Original Investigation

Abnormal uterine bleeding types according to the PALM-COEIN FIGO classification in a medically underserved American community


  • Alexander Sabre
  • Lisa Serventi
  • Dilfuza Nuritdinova
  • Antonio Schiattarella
  • Giovanni Sisti

Received Date: 02.12.2020 Accepted Date: 16.02.2021 J Turk Ger Gynecol Assoc 2021;22(2):91-96 PMID: 33631875


To describe the distribution of abnormal uterine bleeding (AUB) type according to the polyp (AUB-P); adenomyosis (AUB-A); leiomyoma (AUB-L); malignancy and hyperplasia (AUB-M); coagulopathy (AUB-C); ovulatory dysfunction (AUB-O); endometrial (AUB-E); iatrogenic (AUB-I); and not yet classified International Federation of Gynecology and Obstetrics classification system in a medically underserved American inner-city population. Our secondary objective was to find an association between risk factors and type of AUB.

Material and Methods:

We conducted a descriptive cross-sectional analysis at our outpatient women’s health clinic located in the Bronx, New York City, from November 2016 to December 2019.

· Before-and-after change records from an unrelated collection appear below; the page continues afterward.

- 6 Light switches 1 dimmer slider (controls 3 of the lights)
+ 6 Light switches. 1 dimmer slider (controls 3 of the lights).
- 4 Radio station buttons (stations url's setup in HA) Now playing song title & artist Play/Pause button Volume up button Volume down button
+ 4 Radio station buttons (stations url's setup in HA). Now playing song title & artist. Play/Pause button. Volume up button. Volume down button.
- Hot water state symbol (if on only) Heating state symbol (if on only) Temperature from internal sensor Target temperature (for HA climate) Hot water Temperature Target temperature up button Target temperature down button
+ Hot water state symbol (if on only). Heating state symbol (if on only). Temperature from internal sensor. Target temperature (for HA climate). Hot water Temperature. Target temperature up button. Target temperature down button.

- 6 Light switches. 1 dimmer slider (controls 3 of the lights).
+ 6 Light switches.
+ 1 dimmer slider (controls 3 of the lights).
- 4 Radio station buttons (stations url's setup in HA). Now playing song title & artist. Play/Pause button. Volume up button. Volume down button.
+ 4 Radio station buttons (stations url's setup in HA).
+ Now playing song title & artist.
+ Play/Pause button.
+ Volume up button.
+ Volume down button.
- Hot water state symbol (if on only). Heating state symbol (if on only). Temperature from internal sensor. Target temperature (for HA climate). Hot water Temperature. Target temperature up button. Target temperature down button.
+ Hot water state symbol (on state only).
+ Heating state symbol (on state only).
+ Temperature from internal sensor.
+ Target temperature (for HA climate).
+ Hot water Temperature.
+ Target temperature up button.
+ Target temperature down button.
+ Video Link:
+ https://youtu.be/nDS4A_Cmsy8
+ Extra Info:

Among 390 patients, the most common AUB type was AUB-L (n=185, 47.4%), followed AUB-P (n=100, 25.6%), AUB-A (n=55, 14.1%), AUB-O (n=19, 4.9%), AUB-M (n=15, 3.8%), AUB-E (n=14, 3.6%) and AUB-I (n=2, 0.5%). Race was distributed as follows: Hispanic (68.2%), Black (25.9%), Caucasian (3.3%), and Asian (2.1%). Comorbidities included hypertension (36.4%), diabetes (15.6%), and thyroid disease (6.9%). The median age at diagnosis was significantly higher in AUB-M (59 years old, p<0.001), AUB-P (52.5 years old, p<0.001), AUB-E (51.5 years old, p=0.001) compared to AUB-L (46 years old). The median body mass index (BMI) was significantly higher in AUB-E (34.2 kg/m2, p=0.048) and AUB-O (32.6 kg/m2, p=0.038) compared to AUB-L (30 kg/m2). Race was equally distributed among the AUB types. AUB-M (66.6%, p=0.002), AUB-E (57.1%, p=0.022), AUB-P (47%, p<0.001), and AUB-A (30.8%, p<0.001), had statistically significantly more cases of hypertension compared to AUB-L (28.1%). AUB-P (27%, p<0.001), AUB-M (26.6%, p=0.025), AUB-E (35.7%, p=0.001) and AUB-A (9%, p<0.001) had more patients with diabetes mellitus (DM) than AUB-L (3.3%).


In an American population of medically underserved patients, the most common cause of AUB was leiomyoma and the most common race was Hispanic. Women with AUB-L were younger, with lower BMI, and with fewer cases of hypertension and DM when compared to other types of AUB.

Keywords: AUB, PALM-COEIN, abnormal uterine bleeding, myoma, polyp


Abnormal uterine bleeding (AUB) is a common medical condition experienced by approximately one-third of women in their lifetime (1,2). AUB is a broad term that describes irregularities in the menstrual cycle involving frequency, duration, and volume of flow outside of pregnancy (3). AUB is diagnosed in both inpatient and outpatient settings, accounting for up to 70% of consultations with gynecologists (4). The International Federation of Gynecology and Obstetrics (FIGO) created a reproducible classification system for AUB in 2011 (5). The nomenclature for this spectrum is commonly known by the acronym polyp; adenomyosis; leiomyoma; malignancy and hyperplasia; coagulopathy; ovulatory dysfunction; endometrial; iatrogenic; and not yet classified (PALM-COEIN). The etiologies correlate to structural disorders such as endometrial/uterine polyp (P), adenomyosis (A), leiomyoma (L), malignant lesions of the uterine body (M); and non-structural disorders such as coagulopathies (C), ovulatory dysfunction (O), endometrial dysfunction (E), iatrogenic (I), and not yet classified (N) (5).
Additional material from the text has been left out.